◆ Task material:
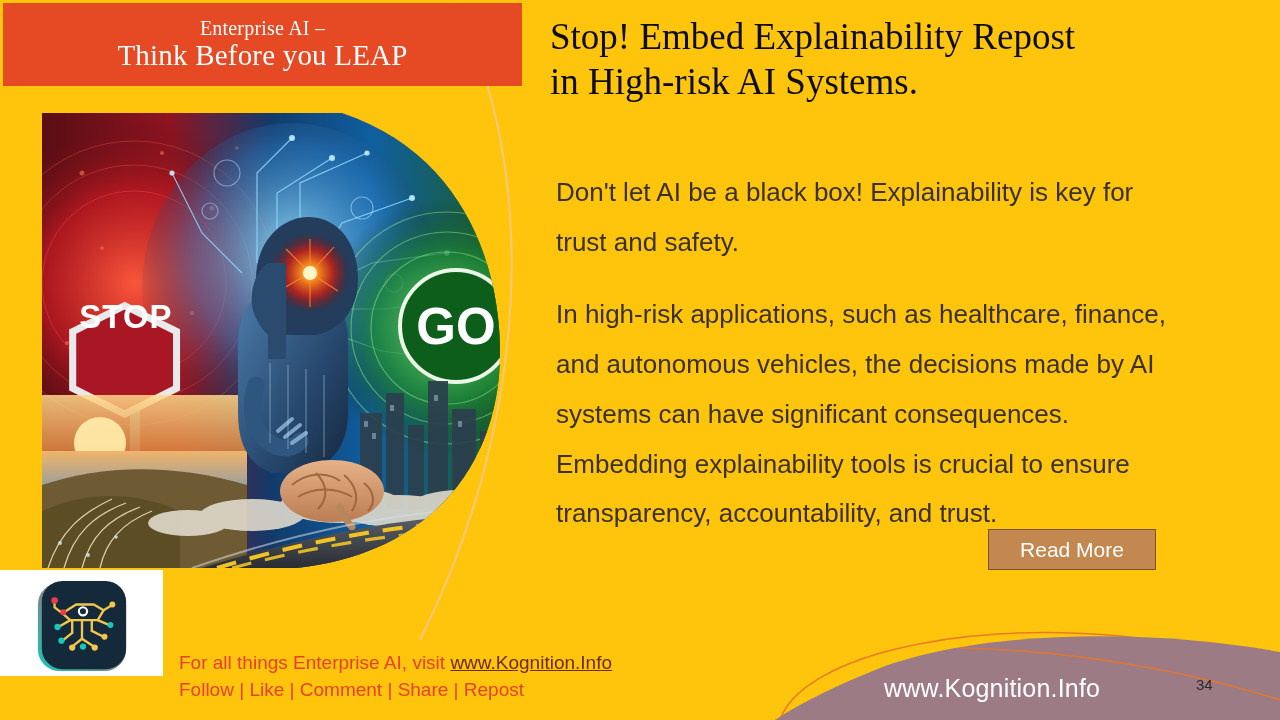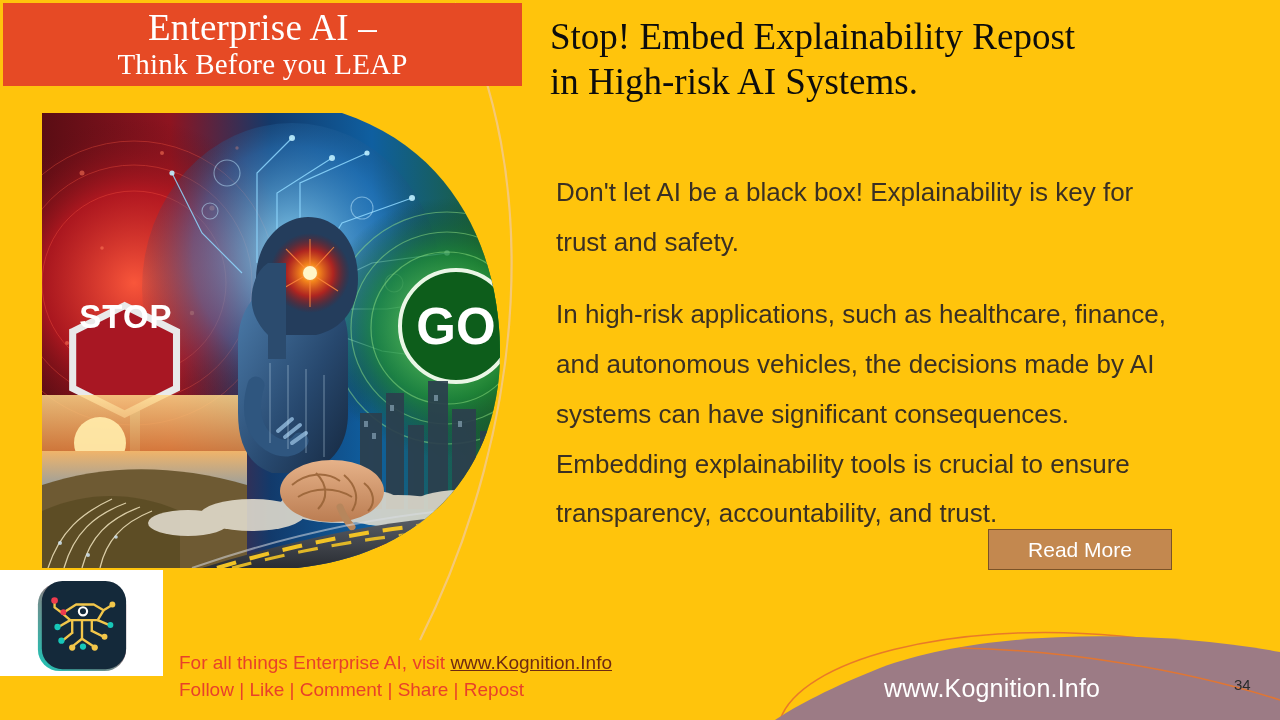--- a/index.html
+++ b/index.html
@@ -17,21 +17,21 @@
 
   
   .banner{
     position:absolute;left:3px;top:3px;width:519px;height:83px;
     background:#E64A25;
     display:flex;flex-direction:column;align-items:center;justify-content:center;
     box-sizing:border-box;
   }
   .banner-line1{
     font-family:"Liberation Serif", serif;
-    color:#FFFFFF;font-size:37px;line-height:1.05;letter-spacing:.2px;
+    color:#FFFFFF;font-size:20px;line-height:1.05;letter-spacing:.2px;
   }
   .banner-line2{
     font-family:"Liberation Serif", serif;
     color:#FFFFFF;font-size:29px;line-height:1.12;letter-spacing:.2px;
   }
 
   
   .hero{
     position:absolute;left:42px;top:113px;width:458px;height:455px;
     overflow:hidden;
@@ -47,21 +47,21 @@
     font-size:37px;line-height:1.22;color:#0D0D0D;
   }
   .body-copy{
     position:absolute;left:556px;top:168px;width:620px;
     color:#3A3024;font-size:26px;line-height:1.92;
   }
   .body-copy p{margin:0 0 22px 0;}
   .body-copy p:last-child{margin-bottom:0;}
 
   .read-more{
-    position:absolute;left:988px;top:529px;width:184px;height:41px;
+    position:absolute;left:988px;top:529px;width:168px;height:41px;
     background:#C3884F;border:1px solid #7B5327;
     color:#FFFFFF;font-size:21px;
     display:flex;align-items:center;justify-content:center;
     box-sizing:border-box;cursor:pointer;
   }
 
   
   .footer-text{
     position:absolute;left:179px;top:650px;width:540px;
     color:#E8412A;font-size:19px;line-height:1.42;
@@ -80,21 +80,21 @@
     position:absolute;left:0;top:107px;width:163px;text-align:center;
     color:#E8201C;font-size:25px;font-weight:bold;letter-spacing:-.5px;
     font-family:"Liberation Sans", sans-serif;
   }
 
   .corner-url{
     position:absolute;left:884px;top:674px;
     color:#FFFFFF;font-size:25px;letter-spacing:.2px;
   }
   .page-num{
-    position:absolute;left:1234px;top:676px;
+    position:absolute;left:1196px;top:676px;
     color:#2B2B2B;font-size:15px;
   }
 </style>
 </head>
 <body>
 
 <div class="slide">
 
   <svg class="arc-layer" viewBox="0 0 1280 720" width="1280" height="720">
     <path d="M455,3 C540,170 530,420 420,640" fill="none" stroke="#F3C98A" stroke-width="2.2" opacity=".85"></path>

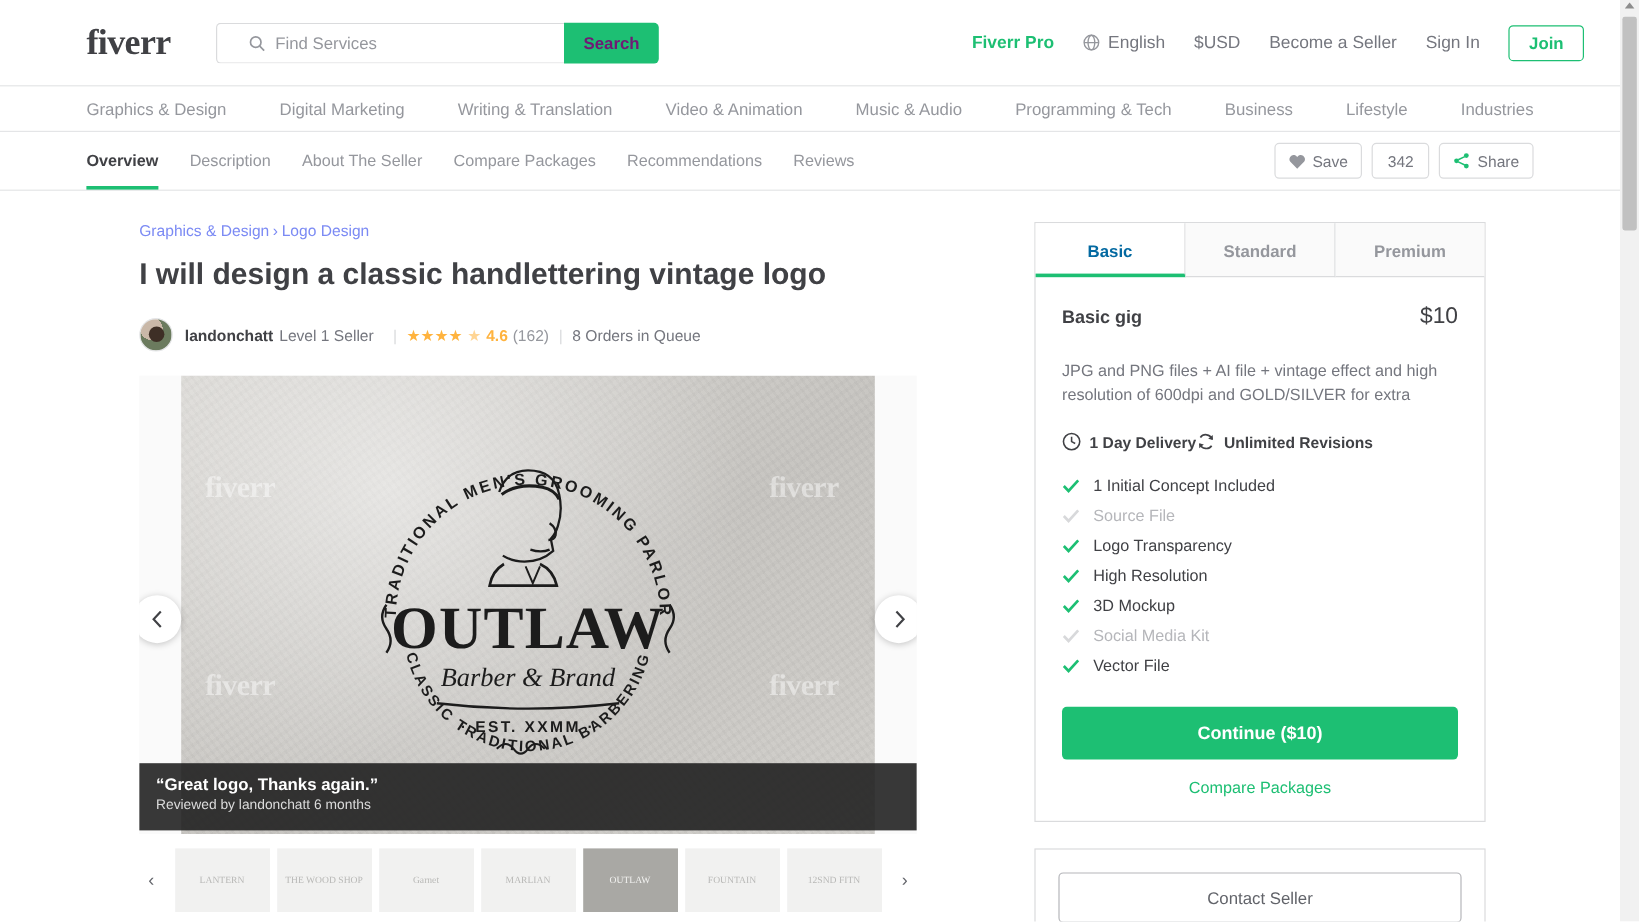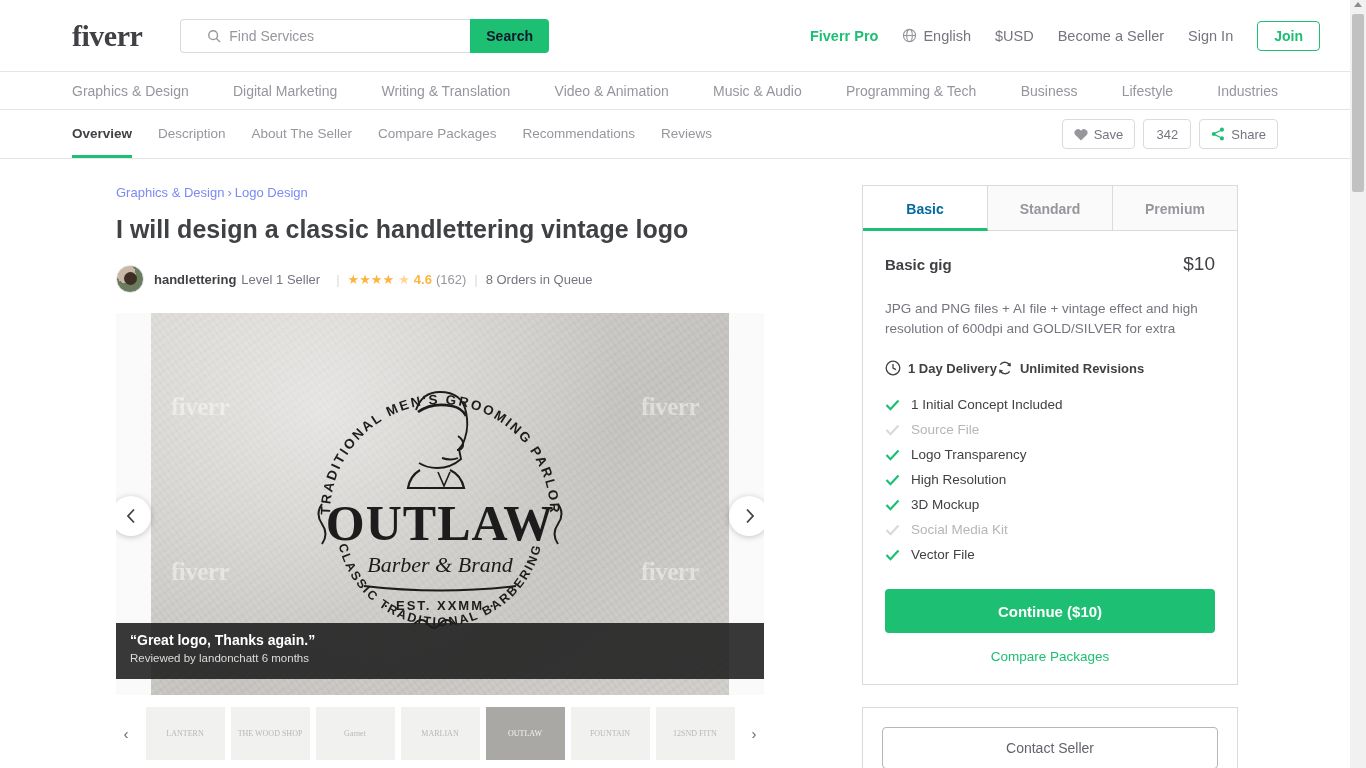--- a/index.html
+++ b/index.html
@@ -27,21 +27,21 @@
     border-radius: 4px 0 0 4px; display: flex; align-items: center;
     padding: 0 26px; background: #fff;
   }
   .searchbox svg { margin-right: 8px; flex: none; }
   .searchbox input {
     border: none; outline: none; font-size: 14px; width: 100%;
     font-family: "Liberation Sans", sans-serif; color: #62646a;
   }
   .searchbox input::placeholder { color: #95979d; }
   .searchbtn {
-    background: #1dbf73; color: #0f172a; border: none; cursor: pointer;
+    background: #1dbf73; color: #701a75; border: none; cursor: pointer;
     border-radius: 0 4px 4px 0; font-size: 14px; font-weight: bold;
     padding: 0 16px; font-family: "Liberation Sans", sans-serif;
   }
   .hnav { margin-left: auto; display: flex; align-items: center; padding-right: 30px; }
   .hnav > * { margin-left: 24px; font-size: 14.5px; color: #74767e; cursor: pointer; white-space: nowrap; }
   .hnav .pro { color: #1dbf73; font-weight: bold; }
   .hnav .lang { display: flex; align-items: center; gap: 6px; }
   .hnav .join {
     border: 1px solid #1dbf73; color: #1dbf73; border-radius: 4px;
     padding: 6px 16px; font-weight: bold; font-size: 14px;
@@ -115,21 +115,21 @@
         font-weight: bold; font-size: 25px; letter-spacing: -.5px; pointer-events: none; }
   .logoart { position: relative; width: 268px; height: 300px; color: #1c1c1c; text-align: center; }
   .logoart svg { position: absolute; left: 0; top: 0; }
   .arrow {
     position: absolute; top: 183px; width: 40px; height: 40px; border-radius: 50%;
     background: #fff; box-shadow: 0 1px 6px rgba(0,0,0,.22);
     display: flex; align-items: center; justify-content: center; cursor: pointer; z-index: 5;
   }
   .arrow.left { left: -5px; } .arrow.right { right: -5px; }
   .caption {
-    position: absolute; left: 0; bottom: 16px; width: 100%; height: 56px; z-index: 4;
+    position: absolute; left: 0; bottom: 3px; width: 100%; height: 56px; z-index: 4;
     background: rgba(29,29,29,.88); color: #fff; padding: 9px 0 0 14px;
   }
   .caption .q { font-size: 14px; font-weight: bold; }
   .caption .by { font-size: 11.5px; color: #dcdcdc; margin-top: 4px; }
 
   
   .thumbs { display: flex; align-items: center; margin-top: 12px; width: 648px; }
   .tharrow { width: 20px; text-align: center; color: #62646a; cursor: pointer; font-size: 15px; flex: none; }
   .thlist { display: flex; gap: 6px; flex: 1; justify-content: center; }
   .thumb {
@@ -260,21 +260,21 @@
     <div class="left">
 
       <div class="crumb">
         <a>Graphics &amp; Design</a><span class="sep">›</span><a>Logo Design</a>
       </div>
 
       <div class="gigtitle">I will design a classic handlettering vintage logo</div>
 
       <div class="sellerrow">
         <div class="avatar"></div>
-        <span class="sname">handlettering</span>
+        <span class="sname">landonchatt</span>
         <span class="slevel">Level 1 Seller</span>
         <span class="divider">|</span>
         <span class="stars">★★★★</span>
         <span class="stars" style="opacity:.55">★</span>
         <span class="score">4.6</span>
         <span class="revcount">(162)</span>
         <span class="divider">|</span>
         <span>8 Orders in Queue</span>
       </div>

◆ Exercise description: State how many lines in the entries hold "serif", please, with no other words.

◆ Answer box: 5